In the material below, find each line that contains the word "hidden" and copy it.

*** Data for this task Section Begins ***

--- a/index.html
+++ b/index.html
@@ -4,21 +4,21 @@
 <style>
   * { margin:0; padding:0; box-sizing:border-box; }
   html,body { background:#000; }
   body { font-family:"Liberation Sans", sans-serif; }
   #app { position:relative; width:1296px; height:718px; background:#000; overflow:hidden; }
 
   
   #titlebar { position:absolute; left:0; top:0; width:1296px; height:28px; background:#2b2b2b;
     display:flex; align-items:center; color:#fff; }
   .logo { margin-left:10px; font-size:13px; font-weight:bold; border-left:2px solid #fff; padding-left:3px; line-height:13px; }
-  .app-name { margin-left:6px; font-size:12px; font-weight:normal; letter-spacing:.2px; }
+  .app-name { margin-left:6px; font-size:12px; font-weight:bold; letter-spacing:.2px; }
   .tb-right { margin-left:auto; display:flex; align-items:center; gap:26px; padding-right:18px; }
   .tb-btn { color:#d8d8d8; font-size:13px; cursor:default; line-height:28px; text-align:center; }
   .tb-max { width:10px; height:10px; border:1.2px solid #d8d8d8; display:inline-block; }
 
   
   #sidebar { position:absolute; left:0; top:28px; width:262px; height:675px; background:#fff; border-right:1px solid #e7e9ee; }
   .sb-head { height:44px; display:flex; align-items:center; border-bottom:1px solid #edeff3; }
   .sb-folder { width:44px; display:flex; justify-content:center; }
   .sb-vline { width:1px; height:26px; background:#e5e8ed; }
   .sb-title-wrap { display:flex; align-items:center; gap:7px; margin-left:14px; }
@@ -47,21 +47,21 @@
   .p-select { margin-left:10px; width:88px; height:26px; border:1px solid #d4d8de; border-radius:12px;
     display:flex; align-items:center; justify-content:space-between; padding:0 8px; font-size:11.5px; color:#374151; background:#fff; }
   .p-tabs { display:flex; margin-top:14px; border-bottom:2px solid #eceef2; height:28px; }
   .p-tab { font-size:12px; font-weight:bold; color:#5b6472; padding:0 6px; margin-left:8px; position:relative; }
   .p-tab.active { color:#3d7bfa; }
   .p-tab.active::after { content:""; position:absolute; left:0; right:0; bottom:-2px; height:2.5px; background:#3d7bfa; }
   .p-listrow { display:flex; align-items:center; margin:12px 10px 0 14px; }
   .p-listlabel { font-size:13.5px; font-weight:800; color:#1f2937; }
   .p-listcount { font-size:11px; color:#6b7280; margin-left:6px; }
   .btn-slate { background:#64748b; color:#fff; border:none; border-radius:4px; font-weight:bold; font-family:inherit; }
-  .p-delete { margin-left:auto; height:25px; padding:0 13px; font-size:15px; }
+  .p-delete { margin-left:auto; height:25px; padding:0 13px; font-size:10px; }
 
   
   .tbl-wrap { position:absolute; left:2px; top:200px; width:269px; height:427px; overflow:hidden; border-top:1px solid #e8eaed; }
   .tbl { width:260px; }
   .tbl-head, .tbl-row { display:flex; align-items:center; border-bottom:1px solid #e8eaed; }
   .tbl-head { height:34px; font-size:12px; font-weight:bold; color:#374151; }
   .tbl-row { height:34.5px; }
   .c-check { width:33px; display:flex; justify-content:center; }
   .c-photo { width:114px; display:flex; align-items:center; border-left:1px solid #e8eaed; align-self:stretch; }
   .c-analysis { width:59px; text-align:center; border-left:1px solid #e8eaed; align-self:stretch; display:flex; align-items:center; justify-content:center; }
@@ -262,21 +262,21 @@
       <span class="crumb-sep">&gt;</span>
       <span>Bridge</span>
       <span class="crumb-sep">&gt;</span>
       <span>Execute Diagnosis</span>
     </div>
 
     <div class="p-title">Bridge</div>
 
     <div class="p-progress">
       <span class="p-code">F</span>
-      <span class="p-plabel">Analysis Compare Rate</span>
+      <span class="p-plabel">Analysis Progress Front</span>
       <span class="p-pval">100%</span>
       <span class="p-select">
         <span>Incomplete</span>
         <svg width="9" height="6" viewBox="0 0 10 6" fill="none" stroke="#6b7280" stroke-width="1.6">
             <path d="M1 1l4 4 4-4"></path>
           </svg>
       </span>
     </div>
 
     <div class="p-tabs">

*** Data for this task Section Ends ***

Solution for this task.
   #app { position:relative; width:1296px; height:718px; background:#000; overflow:hidden; }
   .tbl-wrap { position:absolute; left:2px; top:200px; width:269px; height:427px; overflow:hidden; border-top:1px solid #e8eaed; }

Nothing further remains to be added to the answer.